Why is our government taking a back seat on digital identity issues?

Last month, the White House decided to leave digital identity out of its implementation plan for the National Cybersecurity Strategy. While the strategy contained a robust and thoughtful section on digital identity when it was published in March, the July implementation plan skipped over the topic as if it never existed.

The White House has made clear that people should not read much into this omission, stating, “This is an iterative document — just because you’re not seeing an initiative tied to a strategic objective today doesn’t mean it won’t be there for the next go-round.”

However, for the moment, White House efforts seem to be largely focused on a narrower effort to address identity theft in government benefits programs, rather than the more holistic, multi-sector approach outlined in the strategy. 

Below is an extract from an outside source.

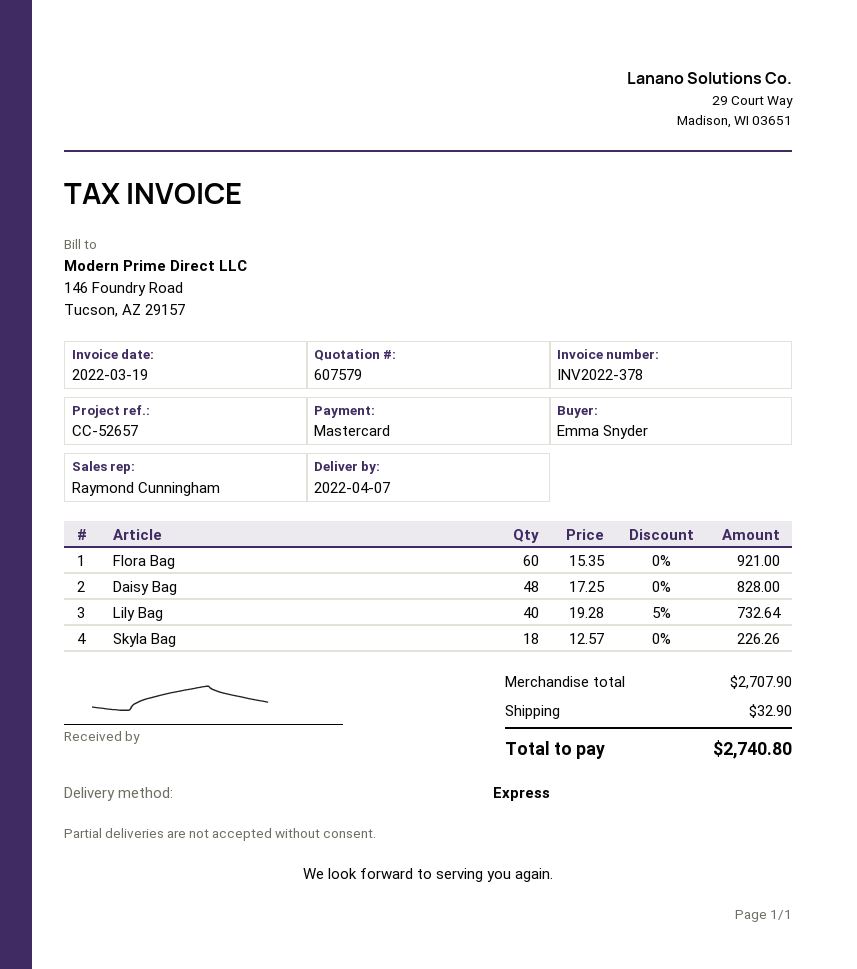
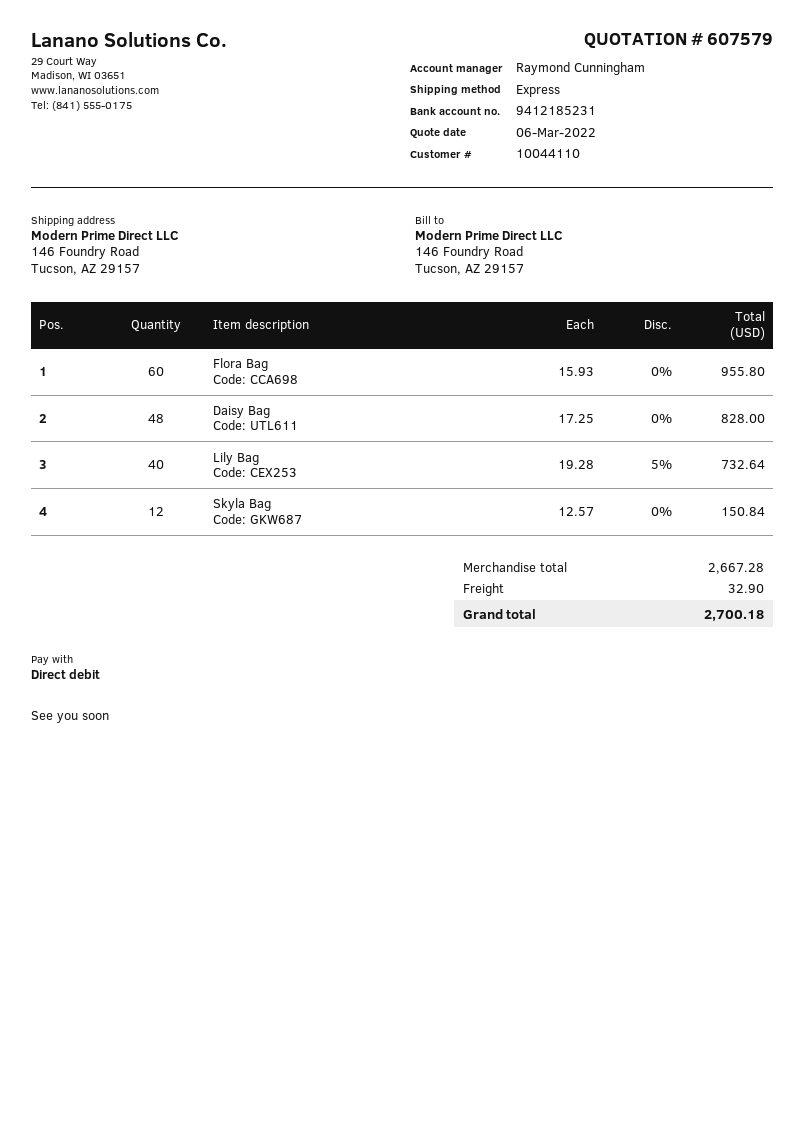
payment method: Mastercard -> direct debit
Flora Bag: 60 x 15.35 = 921.00 -> 60 x 15.93 = 955.80
Skyla Bag: 18 x 12.57 = 226.26 -> 12 x 12.57 = 150.84
subtotal: 2707.90 -> 2667.28
total: 2740.80 -> 2700.18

To be clear, it’s not just the White House that has sidestepped this issue. The last three Congresses have considered the Improving Digital Identity Act, which would launch a coordinated effort to address critical deficiencies in digital identity infrastructure and set a high bar for privacy, security and inclusion. Despite key committees of jurisdiction signing off on the bill, others have blocked its passage. 

Whether intentionally or through ambivalence, decisions have been made in the legislative and executive branches to do nothing when it comes to a comprehensive initiative to address challenges around digital identity. What is often overlooked in debates over whether to pass a bill or advance a policy is that choosing to do nothing is also an active policy choice; it’s a decision to embrace the status quo, to do nothing as other forces change things. 

And in the digital identity world, a lot is changing that could benefit from some attention. 

Privacy and civil liberties

The lack of an overarching strategy or policy initiative does not mean that the government is inactive. Instead, we’re seeing several different initiatives in digital identity: states are piloting digital versions of driver’s licenses; the Department of Homeland Security is looking to create digital versions of immigration and travel credentials; local agencies are exploring how to digitize vital records like birth certificates. And many states have passed new age verification laws to govern access to social media or pornography. 

Get the designs and policies right, and these new tools could help improve privacy and civil liberties. But if we get them wrong, they could be a disaster. Sloppy architectures could enable government tracking of the ways people use digital credentials, and the use of biased technologies could exacerbate existing inequities. 

There’s a window of opportunity for the federal government to step in and steer things in the right direction. As Jay Stanley at the ACLU noted in a recent article, “We’re in a formative moment right now; as a big player in the credentialing ecosystem, the federal government may have the power to affect the digital credentials architecture as it develops. If we get locked in, it should be something that’s got maximum capability to protect privacy.” 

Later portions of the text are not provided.